When Documents Fight Back

Page 1: Account summary, two columns. Page 15: Same account, three columns, different header names. Page 47: A scan with a coffee stain. Page 89: The totals page, which references transactions you extracted 70 pages ago.

This is a single "document."

Your extraction pipeline works beautifully on it. Page by page, every transaction lands in the right column. Amounts parse cleanly. Dates look correct. You ship it.

Then accounting calls. The credits and debits don't add up. They're off by €3,200. Not because any single page was wrong, but because page 12 uses commas for decimals and page 68 uses periods. Your parser handled both correctly, in isolation. Together, they produced two different interpretations of "1.234" and nobody noticed until the balance equation broke.

Individual page extraction can be perfect while the document as a whole is garbage.

One document, fifteen personalities

Long documents aren't monolithic. They're stitched-together sections with different layouts, different scan qualities, and different ideas about how numbers should look.

A real 120-page bank statement we processed had:

Layout shifts: - Pages 1-10: Portrait, two-column transaction table - Pages 11-50: Landscape, three columns with a running balance - Pages 51-80: Back to portrait, different header names entirely - Pages 81-120: Summary pages with aggregated totals

Quality variation: - Pages 1-40: Native PDF, clean text layer - Pages 41-60: Scanned at some point, needs OCR - Pages 61-80: Scanned with handwritten annotations in the margins - Pages 81-120: Native PDF again

Semantic surprises: - Three separate accounts bundled into one statement - Sub-statements nested inside the main statement - Totals on page 118 that reference a transaction on page 3

Any extraction system that treats this as "one document, one pass" is going to have a bad time. The layout on page 11 invalidates assumptions from page 1. The scan quality on page 45 requires a completely different extraction strategy than the clean PDF on page 5.

The question isn't "did we extract each page correctly?" It's "did we extract the whole thing consistently?"

One File. One Upload. Several Realities.

What happens when you don't split

The naive approach is to throw the whole document at one extraction pass and hope for the best. Here's what actually happens:

Context windows fill up. Even large models choke on 120 pages of transaction data. They start dropping rows around page 40, silently. No error, no warning. Just missing transactions that only surface when someone runs reconciliation.

Layout confusion compounds. The model learns the two-column layout from pages 1-10, then encounters three columns on page 11. Sometimes it adapts. Sometimes it merges two columns and produces phantom transactions with concatenated descriptions. On page 51, when the layout changes again, all bets are off.

One bad page poisons everything. That coffee-stained scan on page 47? In a single-pass extraction, a misread amount cascades. The running balance shifts, the model "corrects" subsequent transactions to match, and now you have plausible-looking data that's wrong in ways you can't easily detect.

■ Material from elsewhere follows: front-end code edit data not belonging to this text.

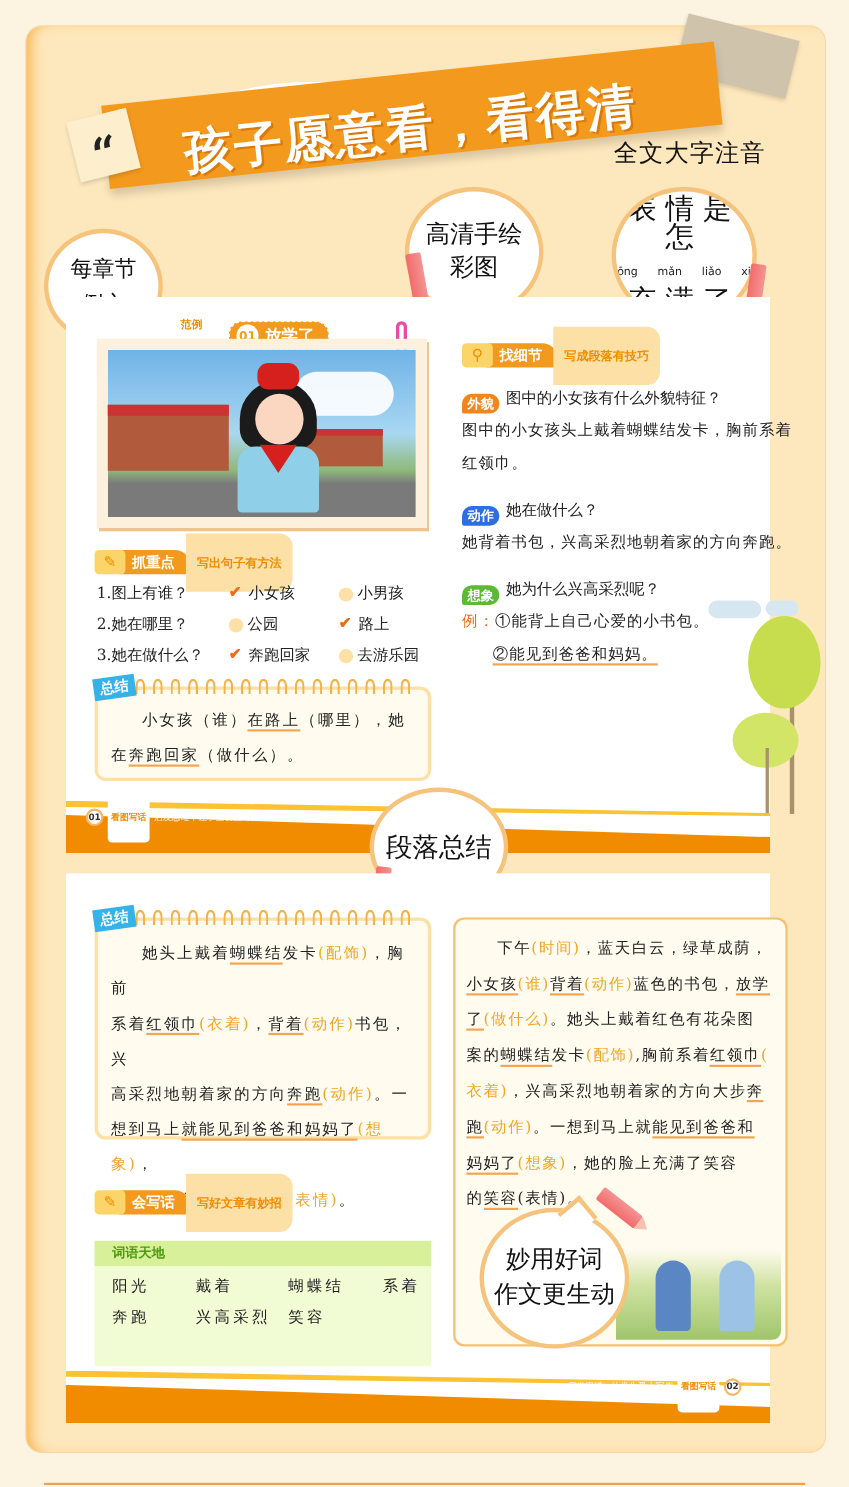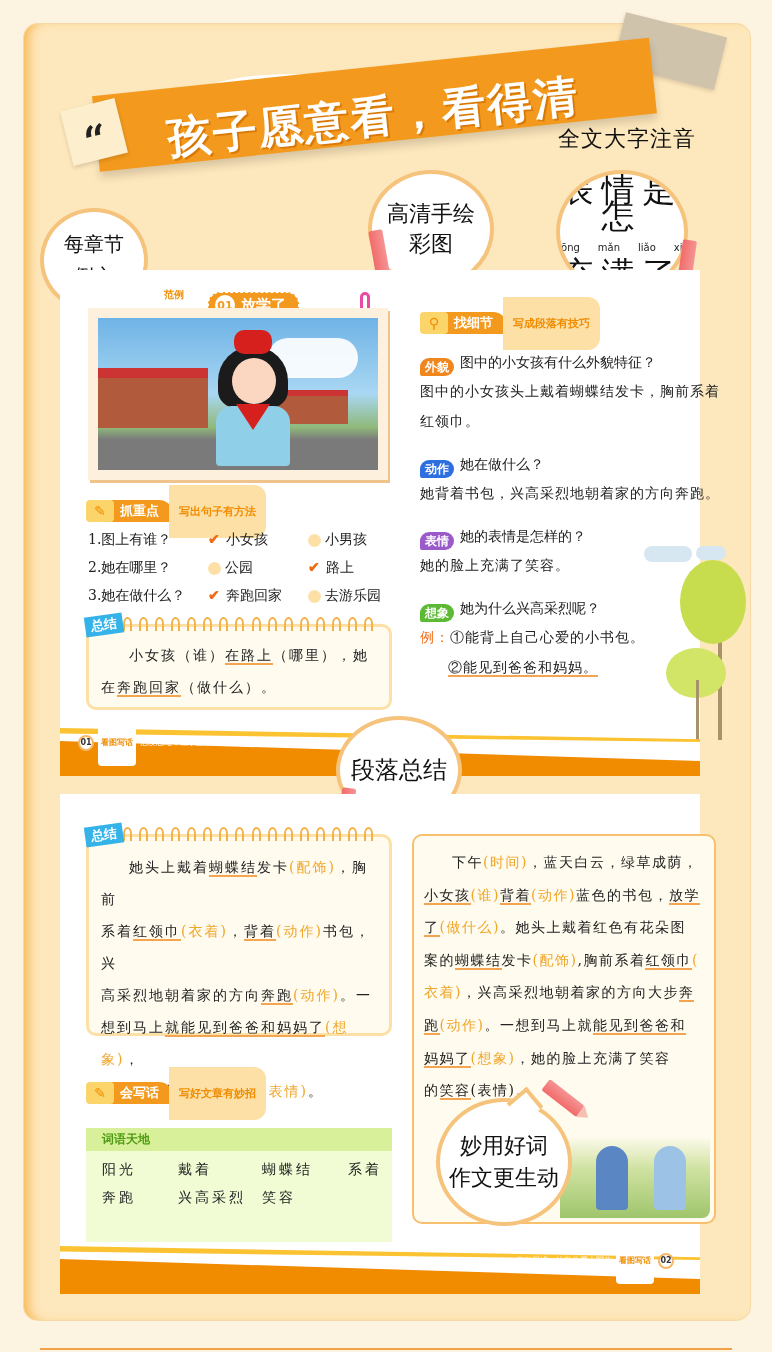--- a/index.html
+++ b/index.html
@@ -30,7 +30,7 @@
   .b5{left:436px;top:1098px;width:136px;height:128px;font-size:22px;line-height:32px}
   .b5::after{top:-10px;right:30px;transform:rotate(-130deg)}
   .pinyin{font-size:10px;color:#222;display:flex;gap:18px;justify-content:center}
-  .hanzi-row{font-size:33px;letter-spacing:8px}
+  .hanzi-row{font-size:26px;letter-spacing:8px}
 
   .pencil{position:absolute;width:14px;height:44px;background:linear-gradient(90deg,#f26b6b,#f49494);border-radius:2px}
   .pencil::after{content:"";position:absolute;bottom:-10px;left:0;border-left:7px solid transparent;border-right:7px solid transparent;border-top:10px solid #f7c1b1}

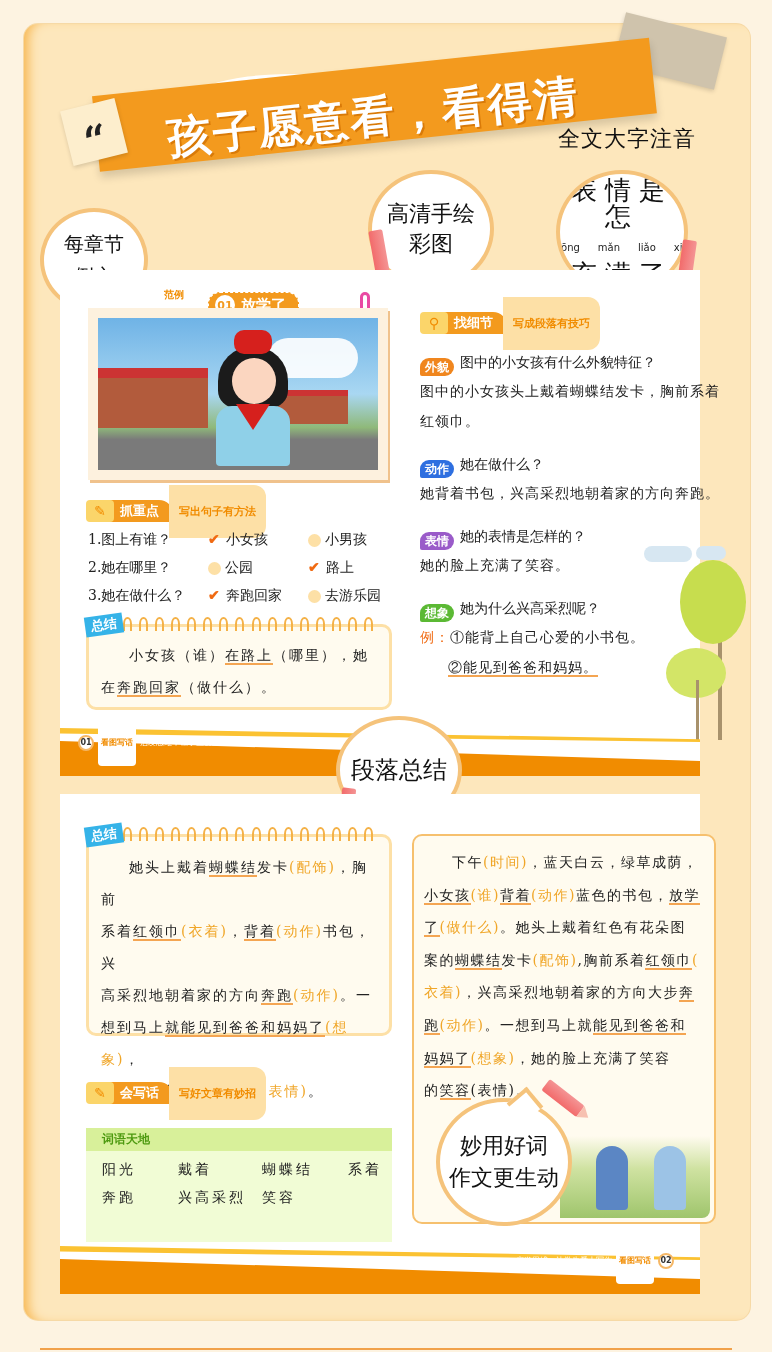--- a/index.html
+++ b/index.html
@@ -256,13 +256,6 @@
     </div>
     <div class="rblock">
       <div class="rq">
-          <span class="lbl" style="background:#9a5bc9">表情</span>
-          <span>她的表情是怎样的？</span>
-        </div>
-      <div class="ra">她的脸上充满了笑容。</div>
-    </div>
-    <div class="rblock">
-      <div class="rq">
           <span class="lbl" style="background:#5bb934">想象</span>
           <span>她为什么兴高采烈呢？</span>
         </div>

The fix is segmentation: split the document into coherent chunks, extract each one independently, then reassemble with cross-segment validation.

But layout isn't the only thing that varies across 120 pages. The physical quality of the pages fights back too.

The scanner always wins

Layout changes are at least logical. Someone designed a three-column format for pages 11-50 and a two-column format for the rest. You can reason about it.

Scan quality is chaos.

A 120-page bank statement arrives. Pages 1-40 are native PDF: clean text layer, perfect coordinates, extractable down to the glyph. Then page 41 hits and the text layer vanishes. Someone printed the statement, scanned it back in, and merged the result. You're now doing OCR on pixels instead of reading text from a structured document.

That's the easy case. Here's what actually comes through the door:

The phone photo. Someone held their phone over the statement instead of using a scanner. Camera flash washes out the top-right corner, exactly where the closing balance lives. The image is sharp in the center and blurry at the edges. Overexposed highlights create white blobs that swallow digits. We detect this by measuring overexposed pixel ratios and specular highlight blobs. If more than 15% of a page is blown out, you're looking at a photo, not a scan.

The 75 DPI fax relic. A statement that passed through a fax machine somewhere in its life. The resolution is so low that an "8" and a "6" are indistinguishable. A "3" could be an "8." OCR confidence drops below 50%, and now you're guessing at amounts. At 75 DPI, edge sharpness collapses. The Sobel gradient magnitude that reads 15+ on a clean scan drops below 2.5. Individual characters stop having edges at all.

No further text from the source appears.